Subverting Privacy-Preserving GANs: Hiding Secrets in Sanitized Images


This research was led by Siddharth Garg, Institute Associate Professor of electrical and computer engineering, and included Benjamin Tan, a research assistant professor of electrical and computer engineering, and Kang Liu, a Ph.D. student.  

Machine learning (ML) systems are being proposed for use in domains that can affect our day-to-day lives, including face expression recognition systems. Because of the need for privacy, users will look to use privacy preservation tools, typical produced by a third party. To this end, generative adversarial neural networks (GANs) have been proposed for generating or manipulating images. Versions of these systems called “privacy-preserving GANs” (PP-GANs) are designed to sanitize sensitive data (e.g., images of human faces) so that only application-critical information is retained while private attributes, such as the identity of a subject, are removed —  by, for example, preserving facial expressions while replacing other identifying information.

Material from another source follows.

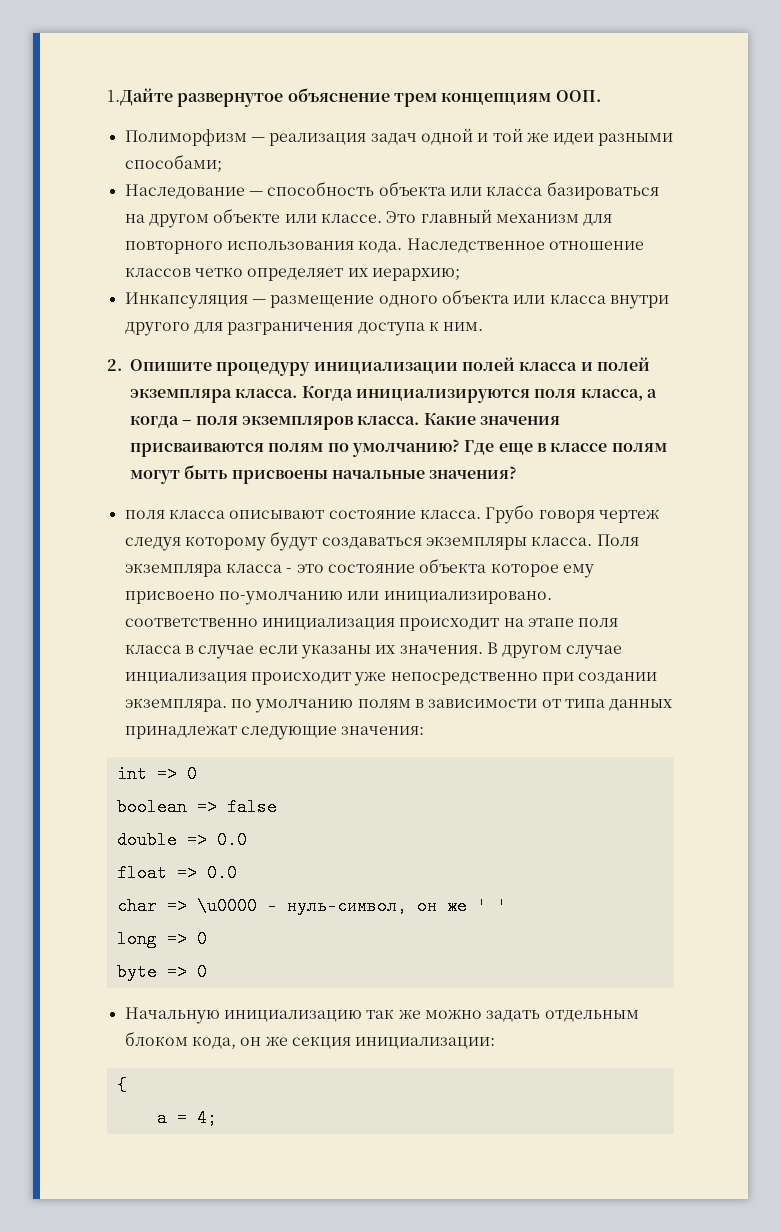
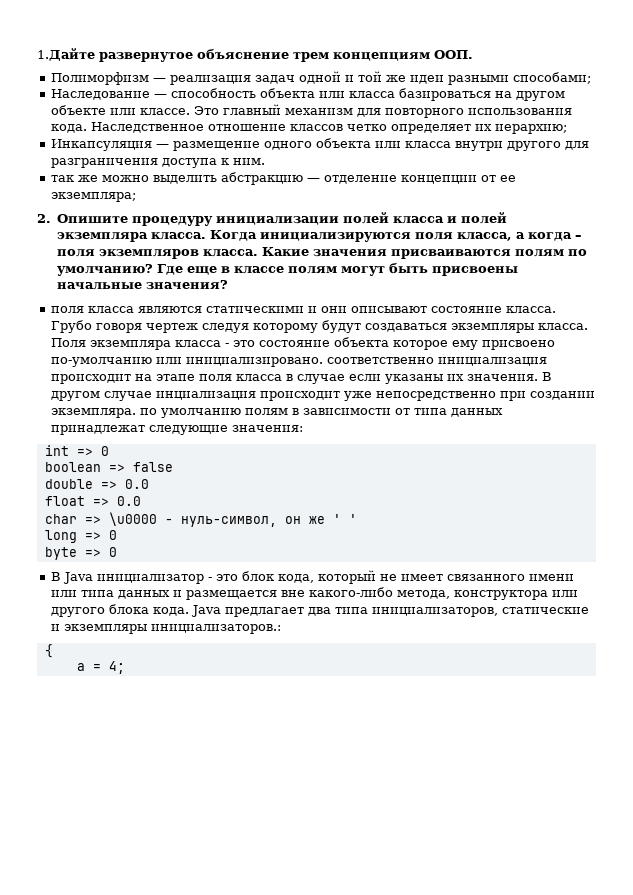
(484, 326) none -> [50,172,516,185] [50,192,136,202] // так же можно выделить абстракцию — отделение концепции от ее экземпляра;
(225, 514) none -> [137,306,347,313] являются статическими и они
[124,1007,639,1024] [124,1031,496,1049] Начальную инициализацию так же можно задать отдельным блоком кода, он же секция инициализации: -> [50,570,574,584] [50,587,578,600] [50,604,589,617] [50,624,281,634] В Java инициализатор - это блок кода, который не имеет связанного имени или типа данных и размещается вне какого-либо метода, конструктора или другого блока кода. Java предлагает два типа инициализаторов, статические и экземпляры инициализаторов.:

Such ML-based privacy tools have potential applications in other privacy sensitive domains such as to remove location-relevant information from vehicular camera data; obfuscate the identity of a person who produced a handwriting sample; or remove barcodes from images. In the case of GANs, the complexity involved in training such models suggests the outsourcing of GAN training in order to achieve PP-GANs functionality.

To measure the privacy-preserving performance of PP-GANs researchers typically use empirical metrics of information leakage to demonstrate the (in)ability of deep learning (DL)-based discriminators to identify secret information from sanitized images. Noting that empirical metrics are dependent on discriminators’ learning capacities and training budgets, Garg and his collaborators argue that such privacy checks lack the necessary rigor for guaranteeing privacy.

In the paper “Subverting Privacy-Preserving GANs: Hiding Secrets in Sanitized Images,” the team formulated an adversarial setting to "stress-test" whether empirical privacy checks are sufficient to guarantee protection against private data recovery from data that has been “sanitized” by a PP-GAN. In doing so, they showed that PP-GAN designs can, in fact, be subverted to pass privacy checks, while still allowing secret information to be extracted from sanitized images.

While the team’s adversarial PP-GAN passed all existing privacy checks, it actually hid secret data pertaining to the sensitive attributes, even allowing for reconstruction of the original private image. They showed that the results have both foundational and practical implications, and that stronger privacy checks are needed before PP-GANs can be deployed in the real-world.

“From a practical stand-point, our results sound a note of caution against the use of data sanitization tools, and specifically PP-GANs, designed by third-parties,” explained Garg.

The study, which will be presented at the virtual 35thAAAI Conference on Artificial Intelligence, provides background on PP-GANs and associated empirical privacy checks; formulates an attack scenario to ask if empirical privacy checks can be subverted, and outlines an approach for circumventing empirical privacy checks.

  • The team provides the first comprehensive security analysis of privacy-preserving GANs and demonstrate that existing privacy checks are inadequate to detect leakage of sensitive information. 

  • Using a novel steganographic approach, they adversarially modify a state-of-the-art PP-GAN to hide a secret (the user ID), from purportedly sanitized face images. 

  • They show that their proposed adversarial PP-GAN can successfully hide sensitive attributes in “sanitized” output images that pass privacy checks, with 100% secret recovery rate. 


“Our experimental results highlighted the insufficiency of existing DL-based privacy checks, and potential risks of using untrusted third-party PP-GAN tools,” said Garg, in the study.